Before you rush over to the nearest embassy or consulate to renounce your US citizenship, keep in mind that you might be on the hook for a sizable exit tax should you chose to give up your citizenship. Also keep in mind that the estate tax that you will face on your US held assets as a non US citizen could be substantially more. This is because a US citizen can shield up to $5.45 million of property from the estate tax (2016) while a non US citizen can only shield $60,000 in US property (2016). The following article from CNBC lists all the hidden tax costs involved in renouncing US citizenship – Exposing the hidden tax costs of renouncing US citizenship.
Assuming you still want to leave the US to avoid paying taxes, here’s a list of possible countries from Investopedia that you could move to and pay no income tax in. Of course, it’s not just a matter of renouncing your US citizenship. There’s also the matter of obtaining citizenship in the country of your choice.
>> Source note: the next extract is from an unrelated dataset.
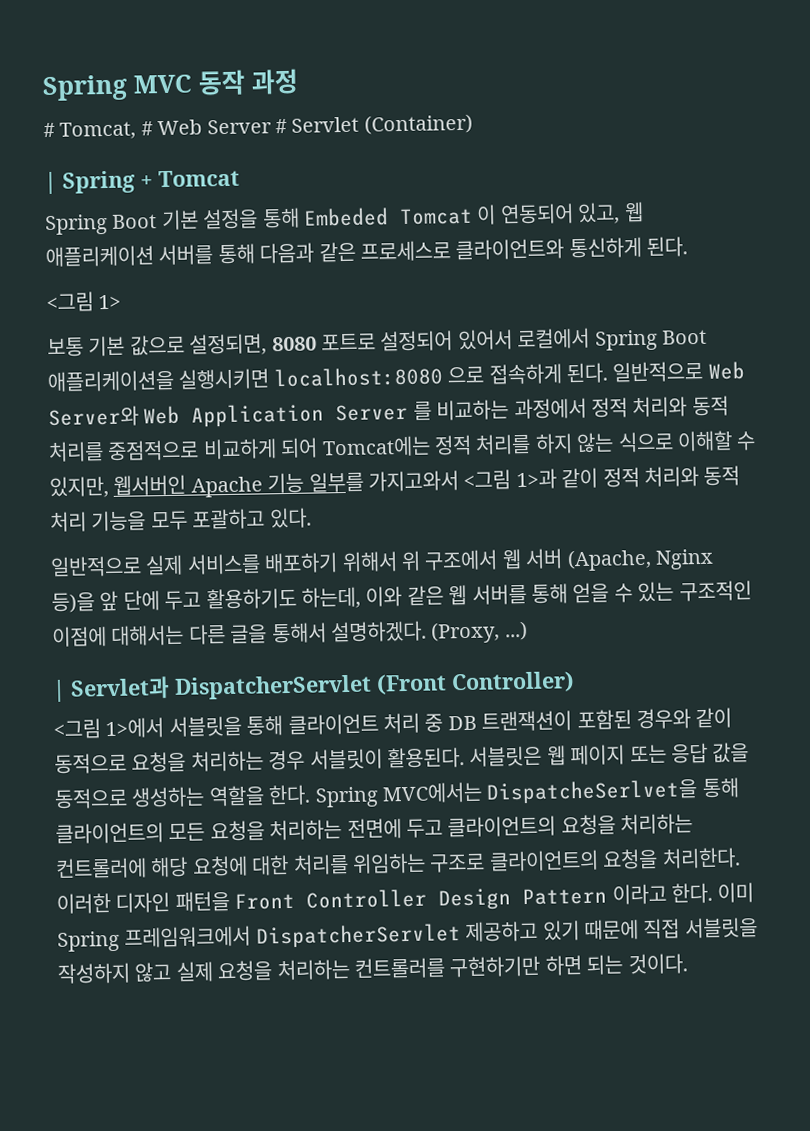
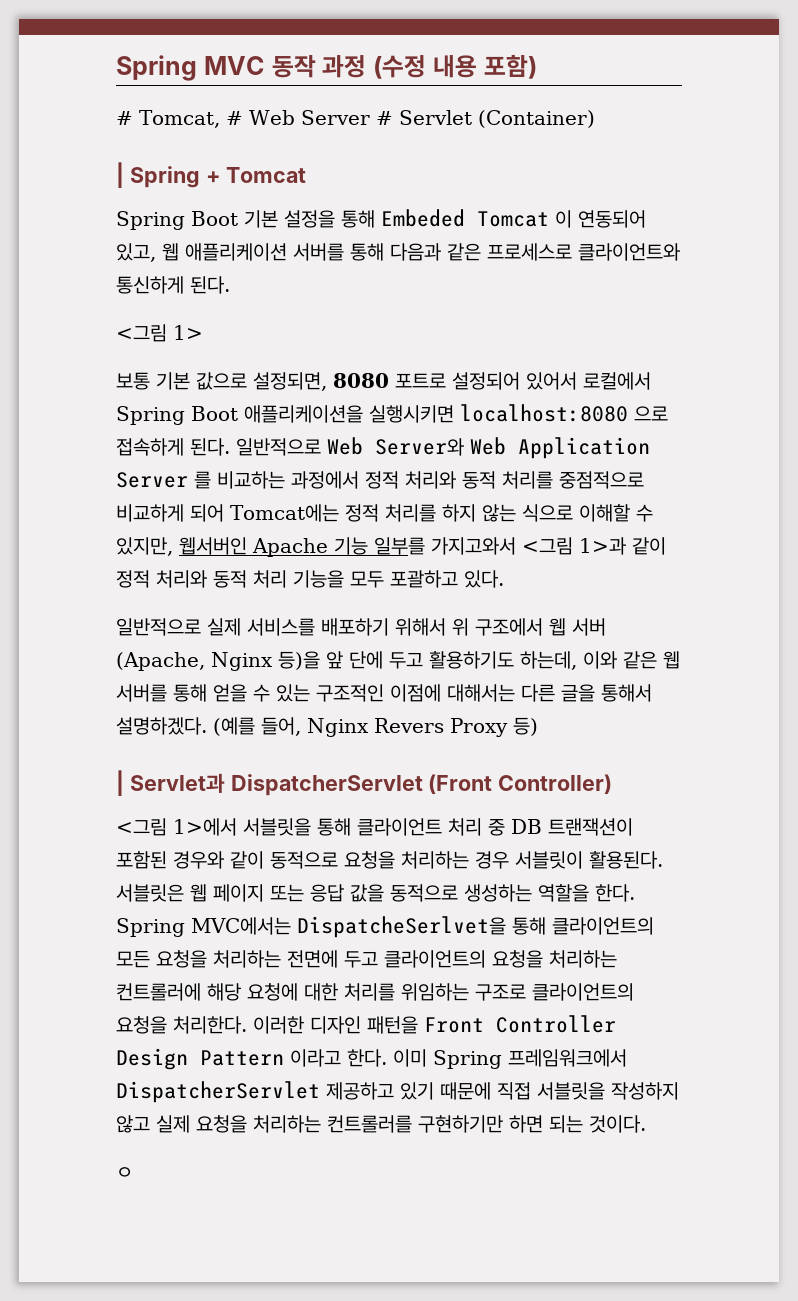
(298, 81) none -> [373,54,537,79] (수정 내용 포함)
[430,620,528,644] (Proxy, ...) -> [213,717,538,737] (예를 들어, Nginx Revers Proxy 등)
(688, 964) none -> [116,1167,133,1179] // ㅇ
Canadian citizens are more fortunate in that they are able to take up residence in another country and not be on the hook for continuing to pay taxes in Canada. Canadian resident would still need to claim non-resident status – they just wouldn’t need to renounce their citizenship in order to stop paying taxes in Canada.
Honourable Mention: The Home Sale Exclusion / The Principal Residence Exemption.
One of the more generous tax breaks available to homeowners in both the US and Canada is the ability to realize big tax savings on the capital gains that could be generated upon the sale of a principal residence.
In the US, residents are eligible for up to $250,000 per person or $500,000 per couple in tax free capital gains upon the sale of their primary residence (assuming the property is their principal residence and they have lived in it for two of the five years preceding the sale).
In Canada, all the capital gains realized from the sale of a principal residence are considered tax free (assuming the property was your principal residence for every year that you owned it).
This means that if you live in a home that has dramatically increased in value and you are willing to downsize, you could have a sizeable amount of tax free capital gains available to you that could conceivably be used to purchase investments that generate a large stream of income that pays either reduced taxes or no tax at all.
Consider the following example. I currently live just outside Vancouver in British Columbia, Canada. In the ten years since I have bought my house, it has increased in value from about $420,000 to over $1 million. This means that if I wanted to sell my house and either downsize or move out to a more rural area (or cheaper part of the country) and perhaps buy a primary residence for $300,000, I would realize $700,000 in tax free money. If I then invested this tax free money in the shares of some large blue chip Canadian companies such as BCE, Telus, Royal Bank, Bank of Nova Scotia, Trans Canada…etc. I would average a dividend yield of roughly 4.2%. This means I could conceivably generate an annual income of close to $30,000 that was all tax free (assuming I had no other income). Even if I did have other income, these dividends would still get taxed far less than my ordinary employment income.
Even if I hadn’t saved anything for my whole life (and therefore couldn’t make use of methods 1 or 2 listed above) I might still be able to generate a significant stream of tax free income if I was willing to downsize into a smaller home. I’d also be able to achieve this feat without having to move to a far away country or worry about renouncing any type of resident status or citizenship!